Фрей Бетто. Там играли в футбол? Фидель Кастро. И футбол тоже, он мне очень нравился.
Фрей Бетто. Больше, чем волейбол? Фидель Кастро. Мне нравился футбол, хотя также и баскетбол; кроме того, я играл в бейсбол и в волейбол, занимался всеми видами спорта. Я всегда очень любил спорт. Он развлекал меня, я вкладывал в него много энергии. Теперь я уже учился в более строгой школе, где надо было больше заниматься, и религиозность там тоже чувствовалась намного сильнее; в школе, где все было поставлено намного лучше, серьезнее, целенаправленнее, больше внимания уделялось занятиям, было больше дисциплины, чем в прежней школе, новая была несравнимо выше; по моему мнению, в такой школе мне стоило учиться. Я встречаю здесь людей другого склада, преподавателей и иных людей, заинтересованных в том, чтобы сформировать характер ученика. Кроме того, испанцев; вообще я думаю, что в этих вещах, о которых мы говорим, традиции иезуитов, их военный дух, военная организация сочетаются с испанским характером. То были люди, интересовавшиеся учениками, их личностью, их поведением, люди очень целенаправленные и требовательные. Иными словами, ты приобретал там определенные этические нормы, определенные правила, не только нормы религиозные; там ты ощущал влияние в плане человеческом – престиж преподавателей, их мнения, их оценки всего вокруг. Они поощряли занятия спортом, экскурсии в горы, а я как раз любил спорт, экскурсии, походы, подъем в горы, все это очень привлекало меня. В иных случаях я заставлял всю группу ждать меня по два часа, потому что залезал на гору. Меня за это не бранили; если причиной моего опоздания было нечто, требовавшее больших усилий с моей стороны, они видели в этом доказательство предприимчивого и упорного духа; если дело было рискованным и трудным, они не расхолаживали нас.
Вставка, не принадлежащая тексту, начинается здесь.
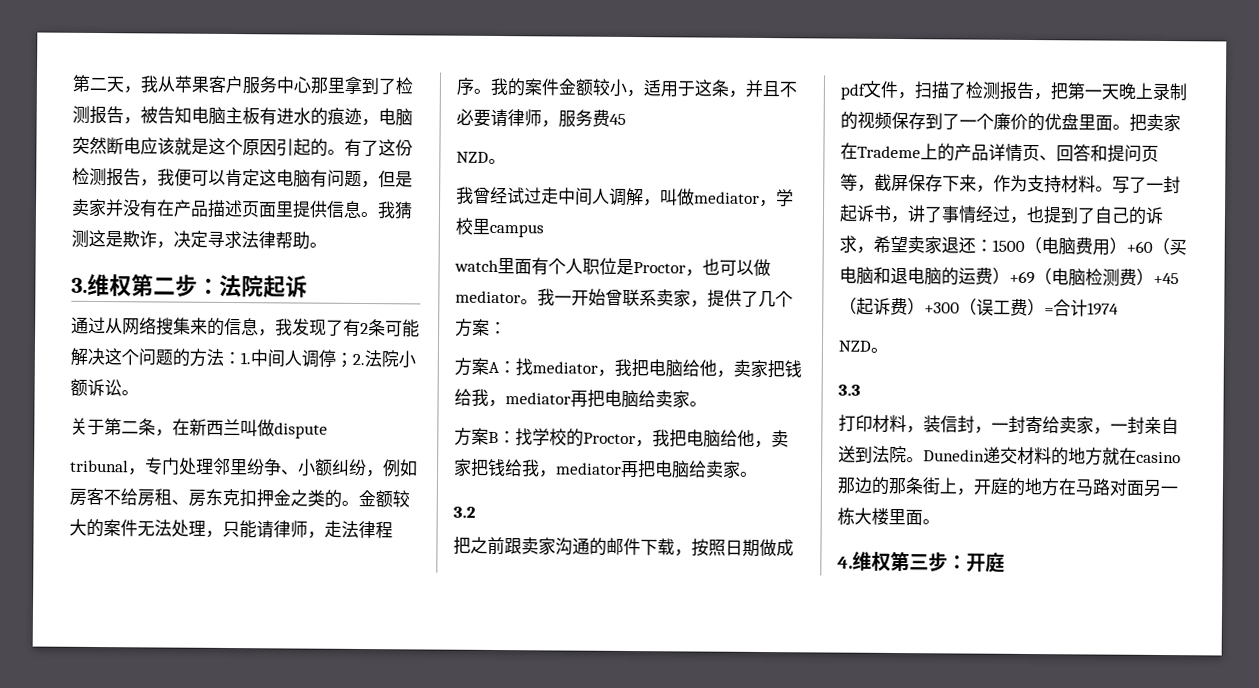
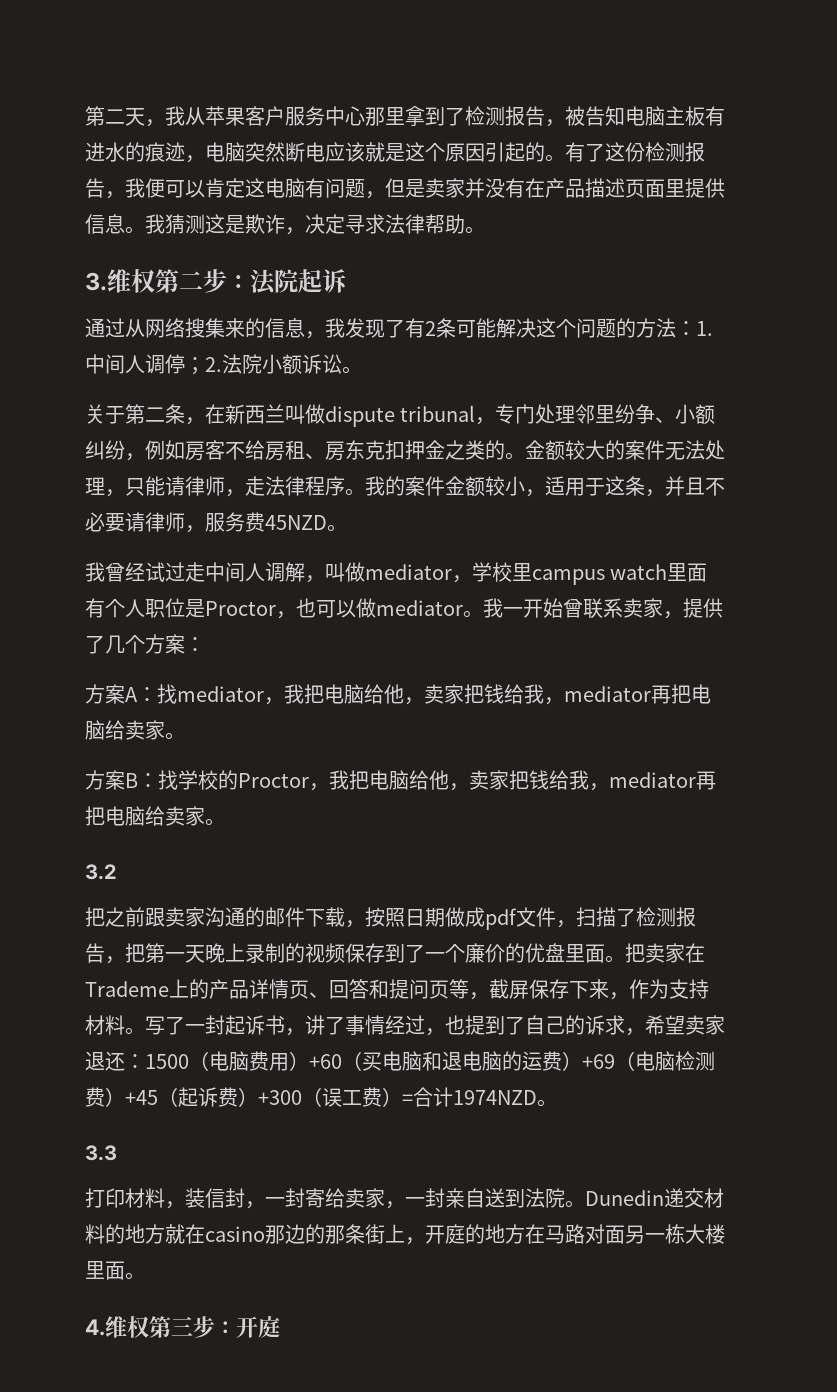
(328, 430) // -> (395, 416) none
[609,113,626,125] [456,151,489,163] 45 // NZD -> [265,515,327,530] 45NZD
(544, 230) // -> (605, 577) none
[1087,302,1119,316] [838,340,872,352] 1974 // NZD -> [453,1090,537,1105] 1974NZD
Фрей Бетто. Они не представляли себе, что готовили партизана. Фидель Кастро. Да я и сам не представлял себе, что готовился в партизаны, но когда видел гору, она словно дразнила меня. Мной овладевала мысль влезть на эту гору, достичь вершины. Как они поощряли меня? Думаю, тем, что никогда этому не препятствовали. Иногда автобус с прочими учениками ждал по два часа, а я все не возвращался; в другой раз это было потому, что прошел сильный дождь и поднялась вода в реках, которые я порой переплывал не без определенного риска. Они ждали и никогда не бранили меня. Словом, если они видели в учениках какие-то черты, которые они одобряли – упорство, любовь к риску, к преодолению трудностей, - они поощряли это, не превращали ученика в неженку. Правду сказать, прежние учителя тоже, но эти больше; иезуиты намного больше заботились о закалке своих учеников. С чем я не могу согласиться, так это с политическими идеями, которые узнал в то время и которые господствовали тогда, а также если говорить о форме преподавания религии. Из того, что я тебе рассказал, ты можешь скорее составить некоторое представление о том, как формировался мой характер, - на основе проблем, трудностей, которые мне приходилось побеждать, испытаний, конфликтов, мятежей, причем у меня не было наставника, руководителя, который бы мне помогал. Действительно, у меня никогда не было наставника. В сущности, ближе всего к тому была учительница-негритянка из Сантьяго-де-Куба, которая давала частные уроки, готовила учеников для поступления в лицей и давала уроки ученикам второй ступени. Она поставила передо мной цель, заставила меня загореться ею, и все пошло насмарку из-за того, что в начале учебного года я заболел, три месяца пролежал в больнице и пропустил много занятий в шестом классе. Потом я решаю перейти в школу интерном; это решение принял я сам. Как видишь, обстоятельства моей жизни не способствовали тому, чтобы я почувствовал на себе сильное религиозное влияние; скорее они должны были значительно повлиять на мое призвание политика и революционера.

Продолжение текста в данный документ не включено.